2. The alternative charge was committing an indecent act with a child contrary to section 11(1) of the Sexual Offences Act No. 3 of 206. The particulars of the charge are that on the 30th May, 2015 within the Trans-Nzoia County intentionally touched the vagina of MC (name withheld) a child aged 6 years.
3. The Appellant was convicted and sentenced to life imprisonment hence this appeal. The Appellant raised several grounds of appeal which this court shall consider shortly. The state has opposed the same arguing that the case against the Appellant was well proved beyond a shadow of doubt and therefore the appeal ought to be dismissed.
4. The summary of the proceedings at the tribunal ought to be summarised before the analysis of the appeal.
5. The Complainant PW1 stated that she was 6 years old and a class 1 pupil at [Particulars Withheld] primary school. On the material day she was playing with her friends Memo and Teti when she was called by the Appellant. He then took her to his house and defiled her after removing her clothes. She said she felt pain but warned her not to tell anyone.
6. She then went home and Mama Memo saw her underwear which had blood and she beat her up. She explained to her what the appellant had done. She took her to the home of the Appellant.
7. On cross examination she said that she knew the Appellant well as she was sometimes left with her when her mother goes to work at the posho mill.
8. PW2 AM testified that she was home at around 4pm on 30/5/2015 washing the kids. She realised that the Complainant was bleeding from her private parts and when she inquired she cried. She told her of what the Appellant had done to her. She went with her to the Appellant’s house but when the child saw him she ran away. She took her to the clinic although the Appellant disputed. She took the child to the Kitale District hospital and later to the police station. The public arrested the accused in his house while he was changing his clothes.
9. PW3 ACE the mother to the Complainant said that she was not around during the incident but was called by PW2 and informed of the incident. She produced the child’s birth certificate which showed that she was born on 17/1/09. He said that she knew the appellant as they attended the same church together.
10. PW4 LINUS LIGARE a clinical officer from Kitale District hospital examined the complainant and opined that she had blood stains in her private parts and had broken hymen. The lower side had cut and bruises inside the walls. He concluded that she had been defiled.
11. PW5 CPL JACOB CHEPTICH from Kabolet police station testified that he was the Investigating Officer. He said that on the material day he left the office for Kachibora market and on the way he found members of the public attacking the Appellant.

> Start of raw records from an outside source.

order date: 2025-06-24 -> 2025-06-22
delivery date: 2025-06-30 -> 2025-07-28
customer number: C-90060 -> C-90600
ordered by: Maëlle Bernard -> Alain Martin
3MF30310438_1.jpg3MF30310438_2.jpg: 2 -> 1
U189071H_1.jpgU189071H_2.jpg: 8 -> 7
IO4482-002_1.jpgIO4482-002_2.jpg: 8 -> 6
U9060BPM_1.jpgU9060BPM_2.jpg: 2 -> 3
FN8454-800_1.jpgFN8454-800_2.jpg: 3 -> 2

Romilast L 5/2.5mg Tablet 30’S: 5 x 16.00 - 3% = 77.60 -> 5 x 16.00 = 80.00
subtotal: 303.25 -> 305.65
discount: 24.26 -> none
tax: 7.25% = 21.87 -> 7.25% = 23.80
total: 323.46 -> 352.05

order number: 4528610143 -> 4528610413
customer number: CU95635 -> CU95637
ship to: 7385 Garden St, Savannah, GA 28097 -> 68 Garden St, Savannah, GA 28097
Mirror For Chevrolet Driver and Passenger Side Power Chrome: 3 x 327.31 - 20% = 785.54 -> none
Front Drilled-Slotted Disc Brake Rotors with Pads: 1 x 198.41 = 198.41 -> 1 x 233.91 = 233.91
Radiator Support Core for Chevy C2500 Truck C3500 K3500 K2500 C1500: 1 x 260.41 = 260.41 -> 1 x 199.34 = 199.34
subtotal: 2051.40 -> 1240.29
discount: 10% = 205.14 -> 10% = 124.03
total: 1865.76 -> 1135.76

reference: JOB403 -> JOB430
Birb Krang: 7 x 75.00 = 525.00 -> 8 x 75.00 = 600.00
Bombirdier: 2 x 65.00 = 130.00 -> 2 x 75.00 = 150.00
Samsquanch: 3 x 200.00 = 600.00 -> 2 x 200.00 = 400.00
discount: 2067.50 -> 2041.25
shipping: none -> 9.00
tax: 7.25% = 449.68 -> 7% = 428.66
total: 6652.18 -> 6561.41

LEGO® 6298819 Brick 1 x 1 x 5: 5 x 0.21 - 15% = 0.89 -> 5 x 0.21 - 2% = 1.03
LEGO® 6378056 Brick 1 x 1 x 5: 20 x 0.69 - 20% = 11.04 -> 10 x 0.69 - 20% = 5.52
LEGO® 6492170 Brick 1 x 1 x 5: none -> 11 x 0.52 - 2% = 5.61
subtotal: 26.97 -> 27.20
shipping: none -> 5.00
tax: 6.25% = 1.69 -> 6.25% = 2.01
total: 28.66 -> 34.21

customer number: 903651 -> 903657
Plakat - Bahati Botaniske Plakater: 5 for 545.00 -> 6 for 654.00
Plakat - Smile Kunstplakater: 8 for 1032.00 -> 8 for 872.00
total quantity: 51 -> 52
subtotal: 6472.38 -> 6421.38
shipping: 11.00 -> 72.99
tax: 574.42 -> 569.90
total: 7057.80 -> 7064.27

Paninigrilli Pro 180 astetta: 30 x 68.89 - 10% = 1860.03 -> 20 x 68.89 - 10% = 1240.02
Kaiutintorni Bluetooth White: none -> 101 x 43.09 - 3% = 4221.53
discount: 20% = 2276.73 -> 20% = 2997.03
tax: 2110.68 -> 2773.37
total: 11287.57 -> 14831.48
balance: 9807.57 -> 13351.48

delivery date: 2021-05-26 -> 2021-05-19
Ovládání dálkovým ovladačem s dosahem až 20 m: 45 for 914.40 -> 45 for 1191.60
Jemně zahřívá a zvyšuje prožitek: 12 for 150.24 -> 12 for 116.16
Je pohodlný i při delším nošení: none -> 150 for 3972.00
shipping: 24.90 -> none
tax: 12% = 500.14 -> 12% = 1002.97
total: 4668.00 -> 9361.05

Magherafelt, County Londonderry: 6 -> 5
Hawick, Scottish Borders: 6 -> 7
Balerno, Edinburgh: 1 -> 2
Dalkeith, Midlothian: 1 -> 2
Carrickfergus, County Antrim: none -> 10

He rescued him and took him using a motorcycle to Kachibora police station where he found PW2 reporting the defilement of the Complainant.
12. He then recorded the statements from the witnesses and referred her to the hospital for treatment. The Complainant according to him knew the appellant. He also produced the birth certificate as an exhibit. On cross examination he said that those who were playing with the complainant were too young to record their statements.
13. When he was put in his defence the appellant gave sworn evidence denying the charge. He said that on the material day he was at Kapcherop where he had gone to plant potatoes with his workers up to around 5pm when he returned home. As he alighted at Kachibora stage a group of boda boda people attacked him and brought him to Mois Bridge stage where he was rescued by a Police Officer.
14. He was thereafter taken to the cells and his finger prints taken and later charged. On cross examination he denied that he knew the complainant and that he could not recall the date he was arrested.
ANALYSIS AND DETERMINATION
15. The court has perused the submissions by both the Appellant and the learned state counsel extensively and they are of course as expected at variance.
16. The grounds raised by the Appellant in his appeal generally are that the evidence as presented by the Respondent did not meet the threshold for him to have been concocted. He accused the trial court of not according him a fair hearing and specifically that the witnesses were not recalled.
17. The court in making this decision is alive to the fact that it did not have the benefit of conducting the trial and thus did not see the demeanour of the witnesses. See OKENO VS. REPUBLIC (1972) E. A .32.
18. The three ingredients of defilement namely the age of the victim, the identity of the perpetrator and whether there was penetration must always be established.
19. The age of the minor contrary to the grounds raised by the Appellant was proved by her mother who produced her certificate of birth which clearly showed that she was around 6 years old. This court is satisfied that barring any other objection there was no need to conduct an age assessment on the minor as submitted by the Appellant.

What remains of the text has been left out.